方向音痴で車酔いする私にはどうもガイドの仕事は向いてないというのが分かってきた。他に何かないかと大学の掲示板を見ていたら「国際会議アルバイト募集」の張り紙があったので応募した。

これを機会として彼女は本格的なプロとして通訳のステップを歩み始めることとなる。

若い大学生には知らない事だらけで、先行きもはっきりしなかっただろうが、取り敢えず飛び込み、厳しい試練に耐える胆力には、驚かされる。

恐らく、今の鵜飼にとっては、日本の英語教育がこれからどうなってゆくのかという問題が、一番の関心事だろう。
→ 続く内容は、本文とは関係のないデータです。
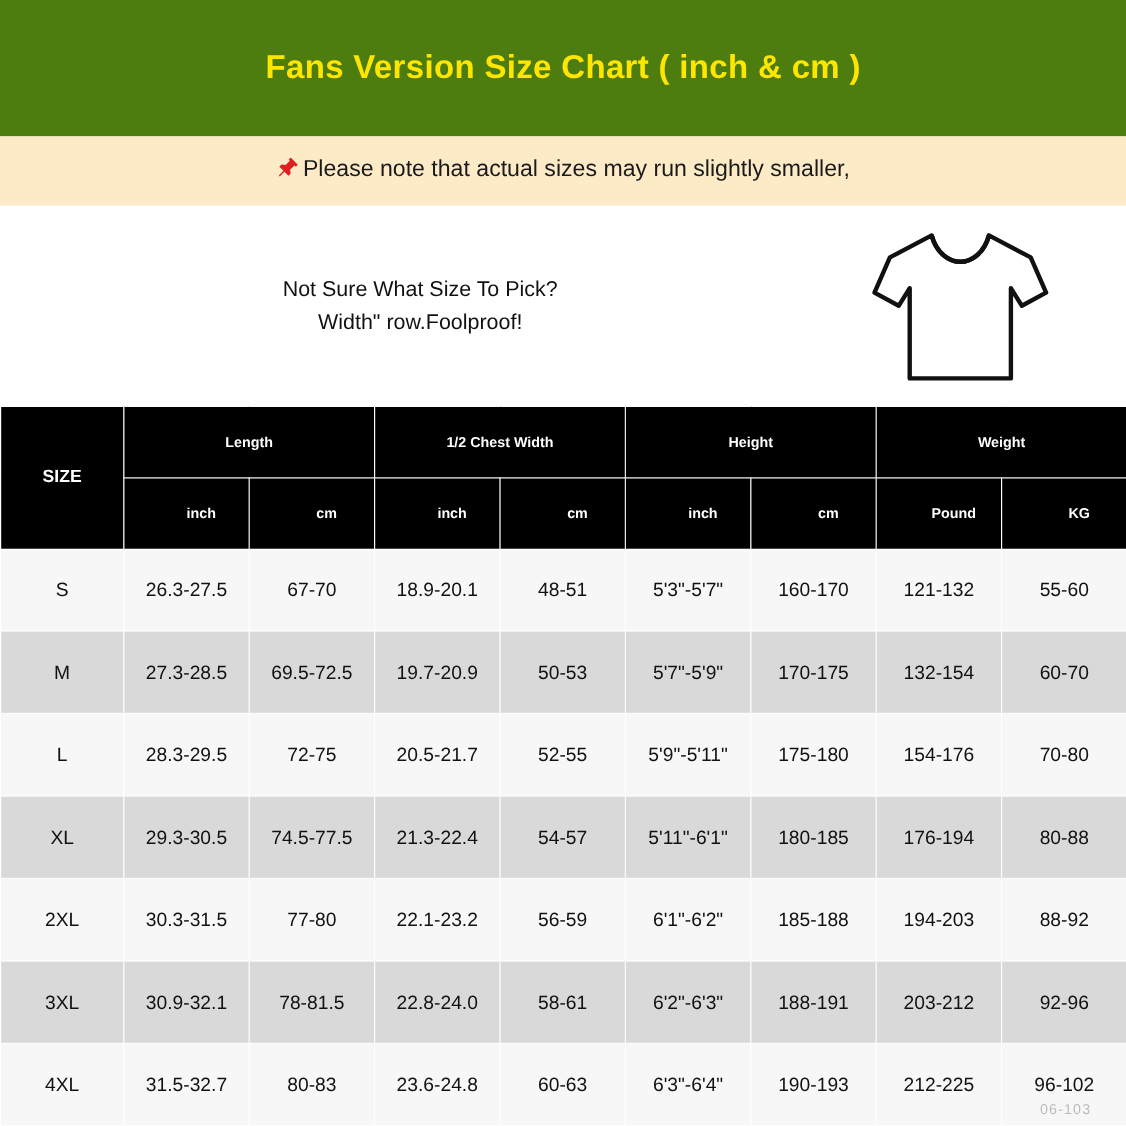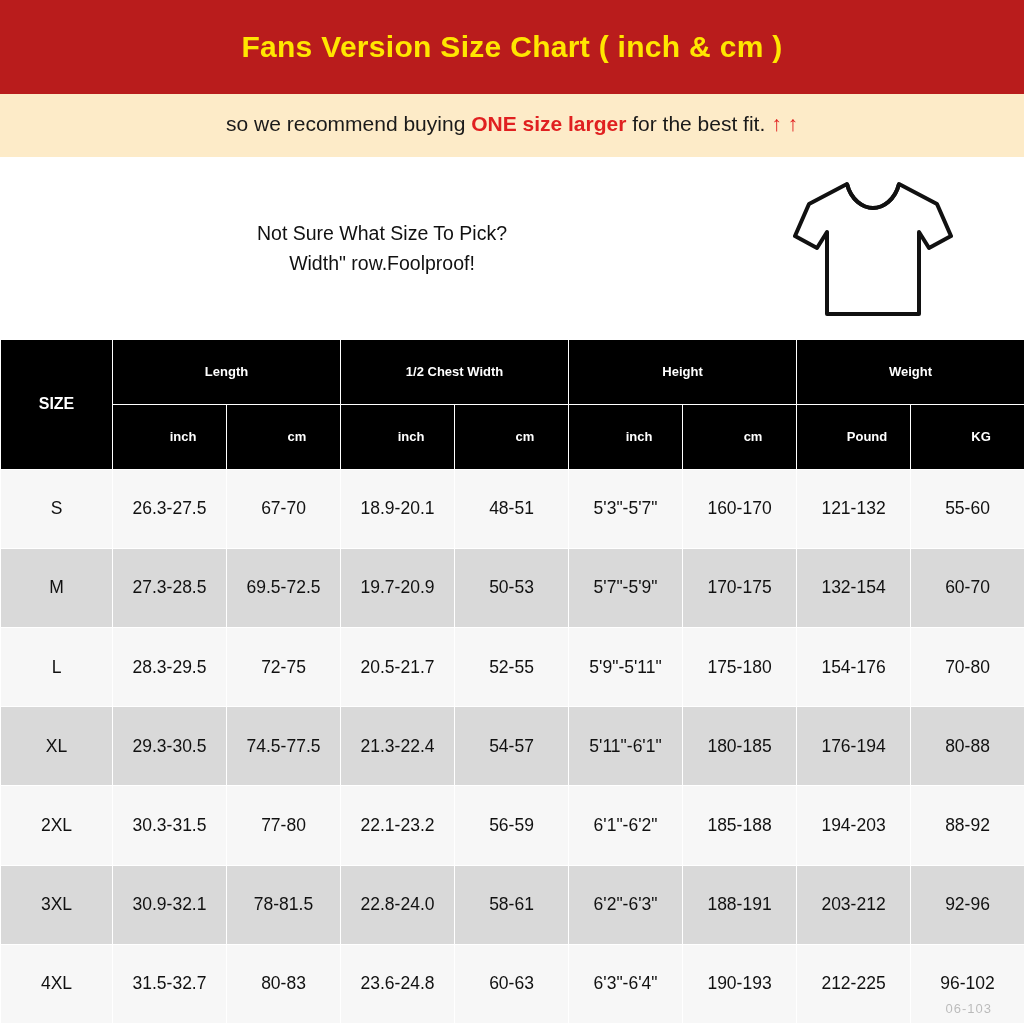--- a/index.html
+++ b/index.html
@@ -23,8 +23,8 @@
 
   
   .title-bar {
-    background: #b91c1c;
-    height: 94px;
+    background: #4d7c0f;
+    height: 124px;
     display: flex;
     align-items: center;
     justify-content: center;

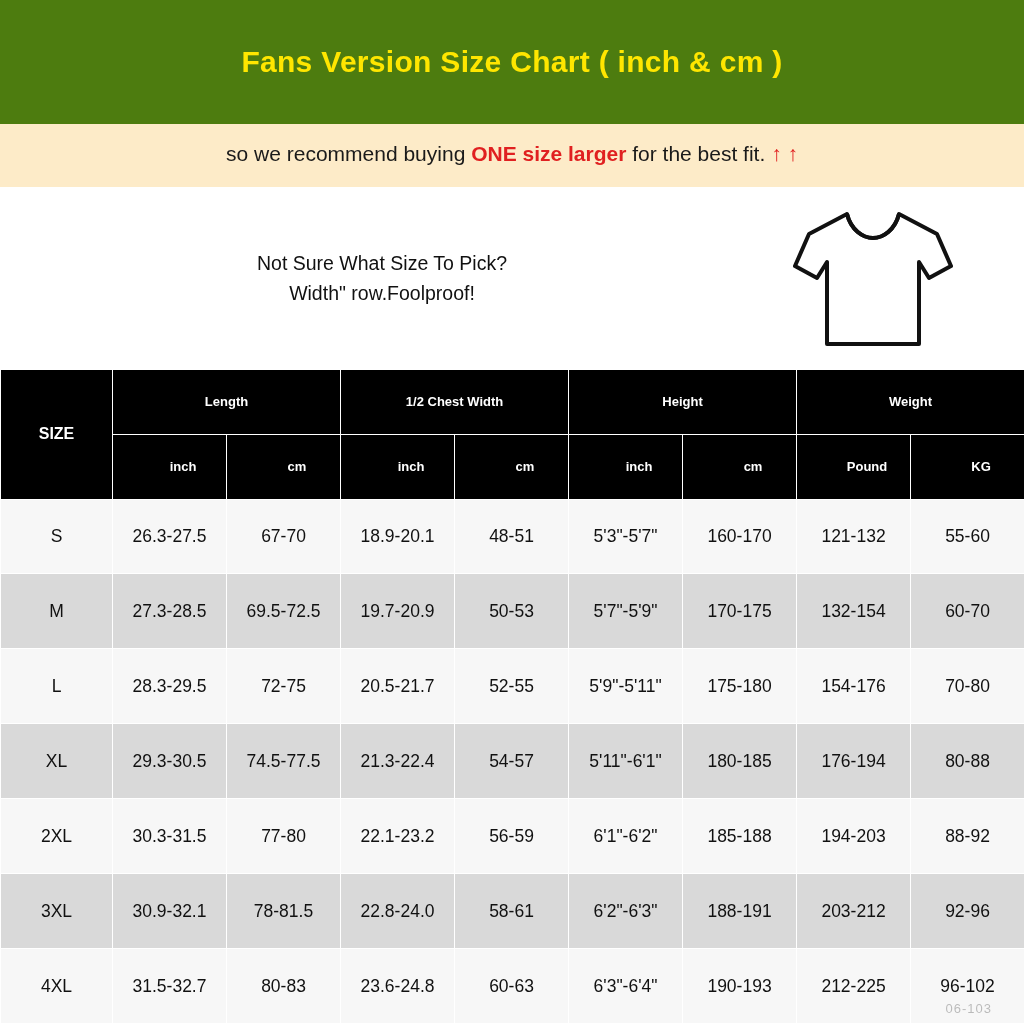--- a/index.html
+++ b/index.html
@@ -164,6 +164,13 @@
   </div>
 
   <div class="note-band">
+    <div class="note-line">
+      <span class="pin-icon">
+        <svg viewBox="0 0 24 24" width="22" height="22">
+          <path d="M14.5 2.5l7 7-2 2-1.3-1.3-4.2 4.2.4 4.1-2.1 2.1-4.1-4.1-4.6 4.6-.9-.9 4.6-4.6-4.1-4.1 2.1-2.1 4.1.4 4.2-4.2L12.5 4.5z" fill="#e02020"></path>
+        </svg>
+      </span><span>Please note that actual sizes may run slightly smaller,</span>
+    </div>
     <div class="note-line">
       <span>so we recommend buying </span><span class="hl-red">ONE size larger</span><span> for the best fit. </span><span class="arrow-up">↑ ↑</span>
     </div>

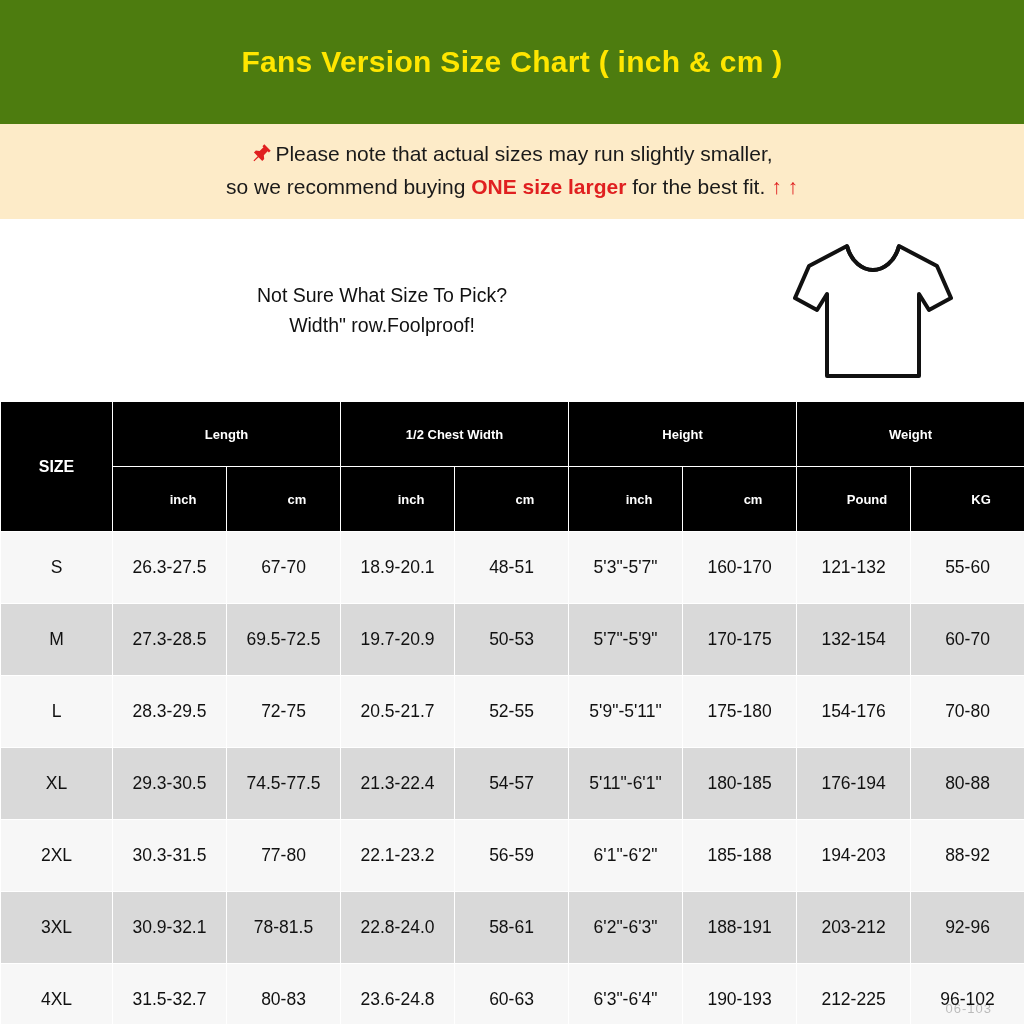--- a/index.html
+++ b/index.html
@@ -170,9 +170,6 @@
           <path d="M14.5 2.5l7 7-2 2-1.3-1.3-4.2 4.2.4 4.1-2.1 2.1-4.1-4.1-4.6 4.6-.9-.9 4.6-4.6-4.1-4.1 2.1-2.1 4.1.4 4.2-4.2L12.5 4.5z" fill="#e02020"></path>
         </svg>
       </span><span>Please note that actual sizes may run slightly smaller,</span>
-    </div>
-    <div class="note-line">
-      <span>so we recommend buying </span><span class="hl-red">ONE size larger</span><span> for the best fit. </span><span class="arrow-up">↑ ↑</span>
     </div>
   </div>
今後の英語教育を支えるべきは、以下の3つの理念だと、彼女は考えている。

  • 日本というコンテクストで外国語としての英語を学ぶという視点から英語教育を考えたいということ。
  • 英語ネイティブ・スピーカーを理想のモデルとして模倣したり、規範として追従するのではなく、非母語者同志のコミュニケーションという視点を持つ事。
  • どのような生徒であれ学生であれ、或いは年配者であれ、英語を使えるようになることは誰にでも可能だという事。

この3つの理念を堂々と自信を持って掲げることができるのは、やはり著者が歩んで来た道ががあればこそだ。

その意味で、最終章の「思い込みからの脱却」は、大きな示唆に富む、優れた道案内になっていると思う。